A escritora Hilda Hilst ouviu muitos elogios à qualidade literária de seus livros enquanto os via encalhar nas livrarias. Esta questão, crucial para um escritor, foi se tornando cada vez mais dilacerante para Hilda ao longo dos anos, como se vê nas entrevistas reunidas por Cristiano Diniz em Fico Besta Quando Me Entendem. Paralelamente a essa desilusão com a conversa que tentou ter com o mundo através da literatura, Hilda enfrentava dificuldades para manter-se fiel ao seu estilo de vida conforme ia envelhecendo. Ela foi uma mulher livre, ousada, bajulada por sua beleza e inteligência. Não é fácil ser tudo isso, não é fácil viver no permanente estado de paixão e liberdade que ela almejava.

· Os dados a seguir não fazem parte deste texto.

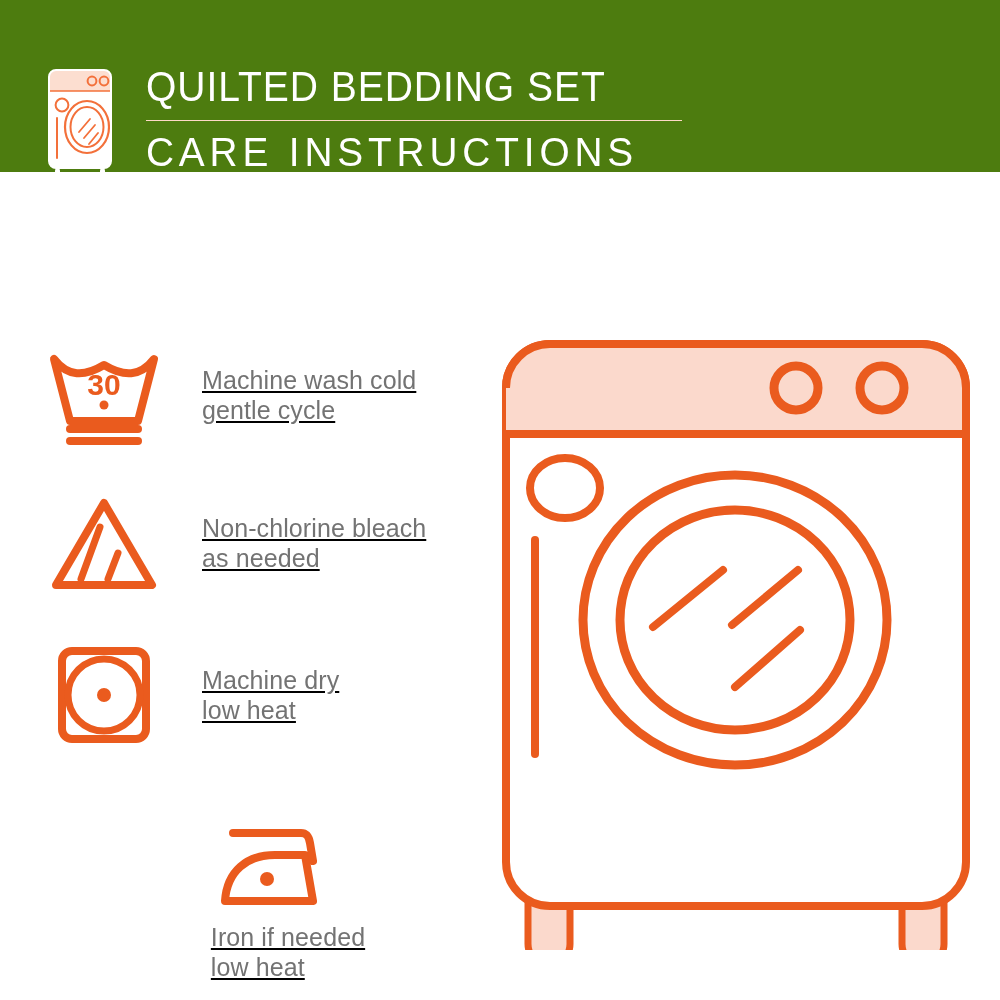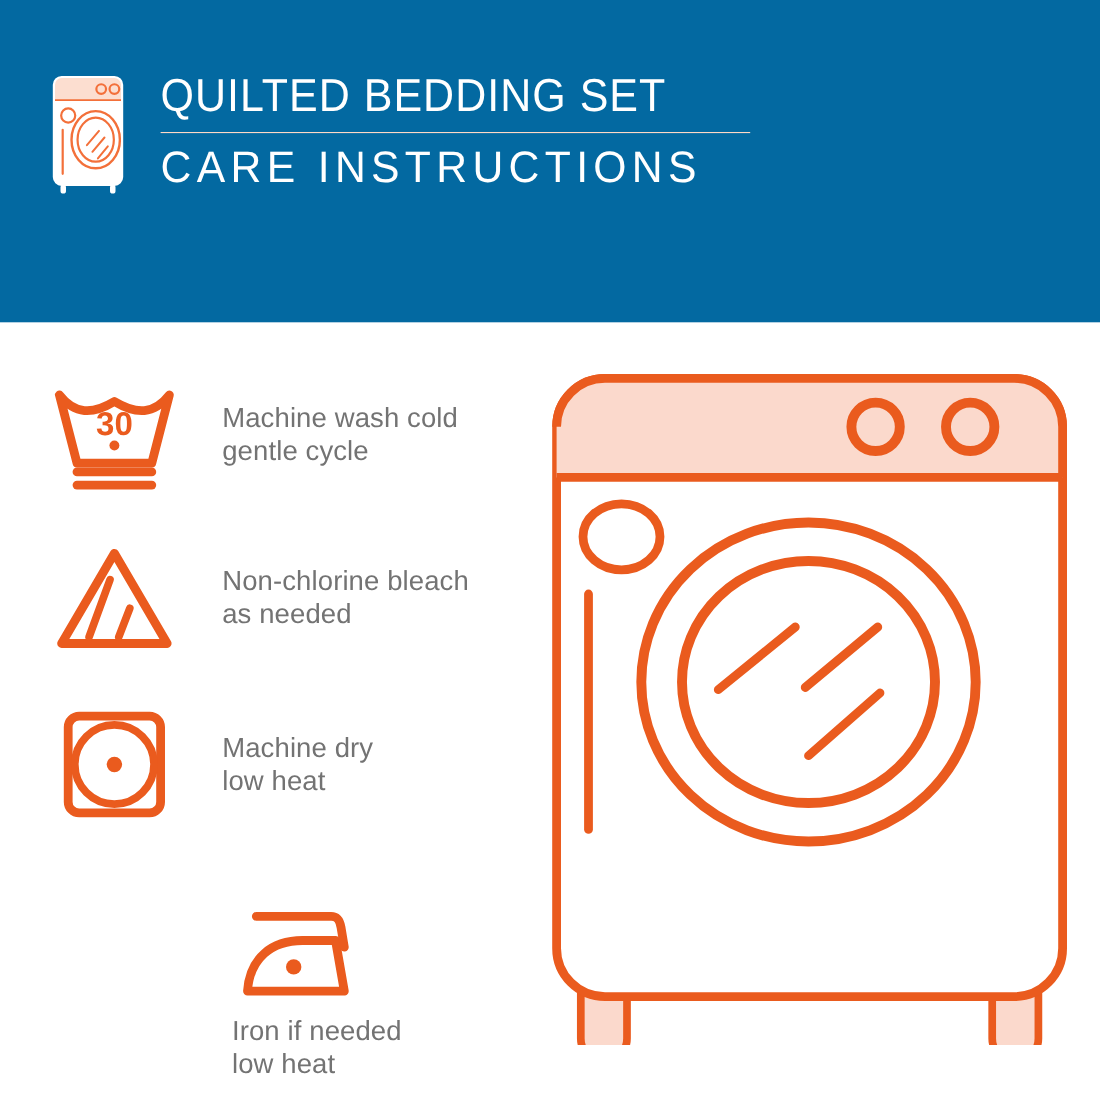--- a/index.html
+++ b/index.html
@@ -21,8 +21,8 @@
     left: 0;
     top: 0;
     width: 1000px;
-    height: 293px;
-    background: #0369a1;
+    height: 172px;
+    background: #4d7c0f;
     box-sizing: border-box;
   }
   #header-inner {

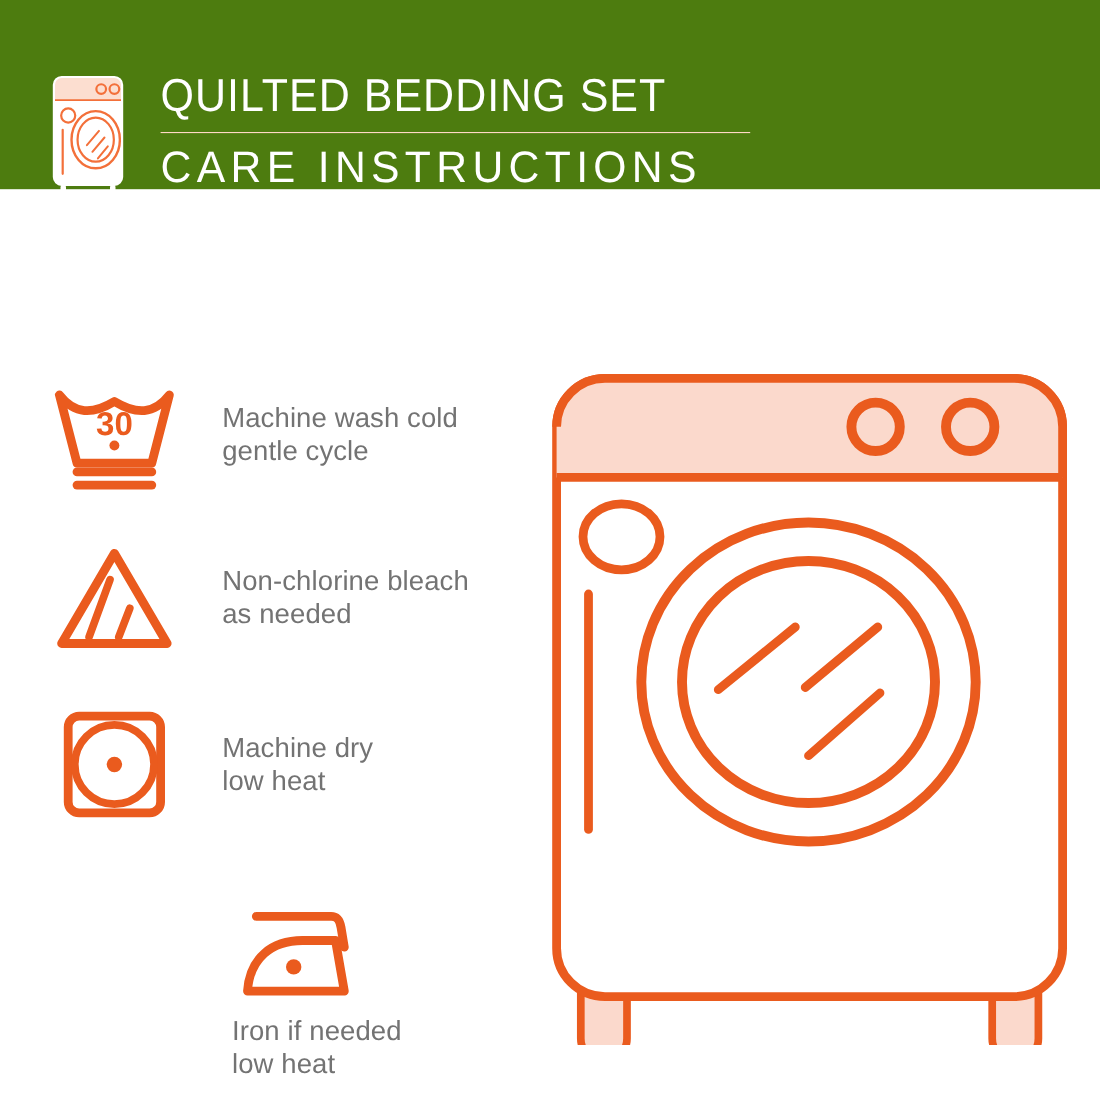--- a/index.html
+++ b/index.html
@@ -84,6 +84,7 @@
     display: flex;
     align-items: center;
     width: 450px;
+    text-decoration: underline;
   }
   .care-symbol {
     width: 120px;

A leitura das entrevistas reunidas neste volume é interessante mesmo para quem não está familiarizado com os livros de Hilda, todos disponíveis em edições da Globo. Podem ser uma porta de entrada para a literatura é difícil não ficar curioso para saber como ela expressou na ficção e na poesia sua natureza sensível e apaixonada. Como Diniz registra no texto de abertura, as entrevistas não ajudam a elucidar a obra, até porque a autora de Tu Não Te Moves de Ti e Kadosh foge das tentativas de comentar o que escreveu. Como era uma mulher impressionante, com uma vida incomum, há uma atração natural dos entrevistadores pelos aspectos mais pessoais. E, se de inicio, Hilda parecia à vontade para falar de si mesma, nas entrevistas mais recentes nota-se que ela se retirava para dentro de si mesma e de suas aventuras intelectuais e místicas (assim como se retirou para uma fazenda em Campinas).

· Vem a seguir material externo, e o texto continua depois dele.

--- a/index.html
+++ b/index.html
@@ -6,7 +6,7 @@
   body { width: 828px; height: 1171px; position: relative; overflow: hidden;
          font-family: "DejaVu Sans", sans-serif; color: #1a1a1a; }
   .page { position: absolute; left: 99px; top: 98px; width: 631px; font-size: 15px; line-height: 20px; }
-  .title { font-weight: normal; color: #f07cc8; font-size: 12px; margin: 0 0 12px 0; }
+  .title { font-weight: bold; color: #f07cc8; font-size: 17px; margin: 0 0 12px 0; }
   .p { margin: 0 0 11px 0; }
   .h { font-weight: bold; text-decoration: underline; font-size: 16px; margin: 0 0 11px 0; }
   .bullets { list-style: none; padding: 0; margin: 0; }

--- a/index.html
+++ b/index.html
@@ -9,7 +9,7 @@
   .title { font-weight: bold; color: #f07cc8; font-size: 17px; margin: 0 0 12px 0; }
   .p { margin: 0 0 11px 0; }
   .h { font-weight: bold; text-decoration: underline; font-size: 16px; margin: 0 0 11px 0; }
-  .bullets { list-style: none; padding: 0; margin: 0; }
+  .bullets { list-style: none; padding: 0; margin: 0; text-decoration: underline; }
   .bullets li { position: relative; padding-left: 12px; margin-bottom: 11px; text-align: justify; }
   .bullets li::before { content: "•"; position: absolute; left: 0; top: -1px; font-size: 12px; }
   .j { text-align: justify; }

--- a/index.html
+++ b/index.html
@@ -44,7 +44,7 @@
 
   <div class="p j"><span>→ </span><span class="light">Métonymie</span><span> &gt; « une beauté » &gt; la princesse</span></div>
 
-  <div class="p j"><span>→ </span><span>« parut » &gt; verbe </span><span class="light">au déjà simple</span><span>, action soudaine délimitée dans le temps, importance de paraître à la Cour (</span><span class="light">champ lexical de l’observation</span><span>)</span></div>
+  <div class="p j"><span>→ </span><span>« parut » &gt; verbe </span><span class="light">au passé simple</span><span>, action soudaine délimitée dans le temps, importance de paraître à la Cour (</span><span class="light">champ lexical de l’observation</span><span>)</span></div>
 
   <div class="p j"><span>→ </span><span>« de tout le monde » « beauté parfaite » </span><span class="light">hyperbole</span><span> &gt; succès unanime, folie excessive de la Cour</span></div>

Aos 47 anos, Hilda deu uma entrevista às pesquisadoras Clelia Pisa e Maryvonne Petrorelli em que se abre um pouco mais. O resultado é muito rico quando fala sobre o que pensa do amor e de sua relação com os homens ("Enquanto a vida cotidiana, a vida doméstica, é uma coisa insuportável. Acho que só essa tensão, essa paixão, justifica o tempo que passamos a viver, e eu daria com prazer anos da minha vida só para conhecer esse estado"), do deslumbramento pelo fato de estar viva ("Eu vivo em um estado de comoção contínua, renovada diante da vida") e da dificuldade de se comunicar ("Meus poemas são citados, mas ninguém os compra. Isso me deixava um pouco triste antigamente porque ninguém me falava: Eu li o que você escreveu. Eu também vivi um momento parecido com o seu. Eu também sinto o que você sente").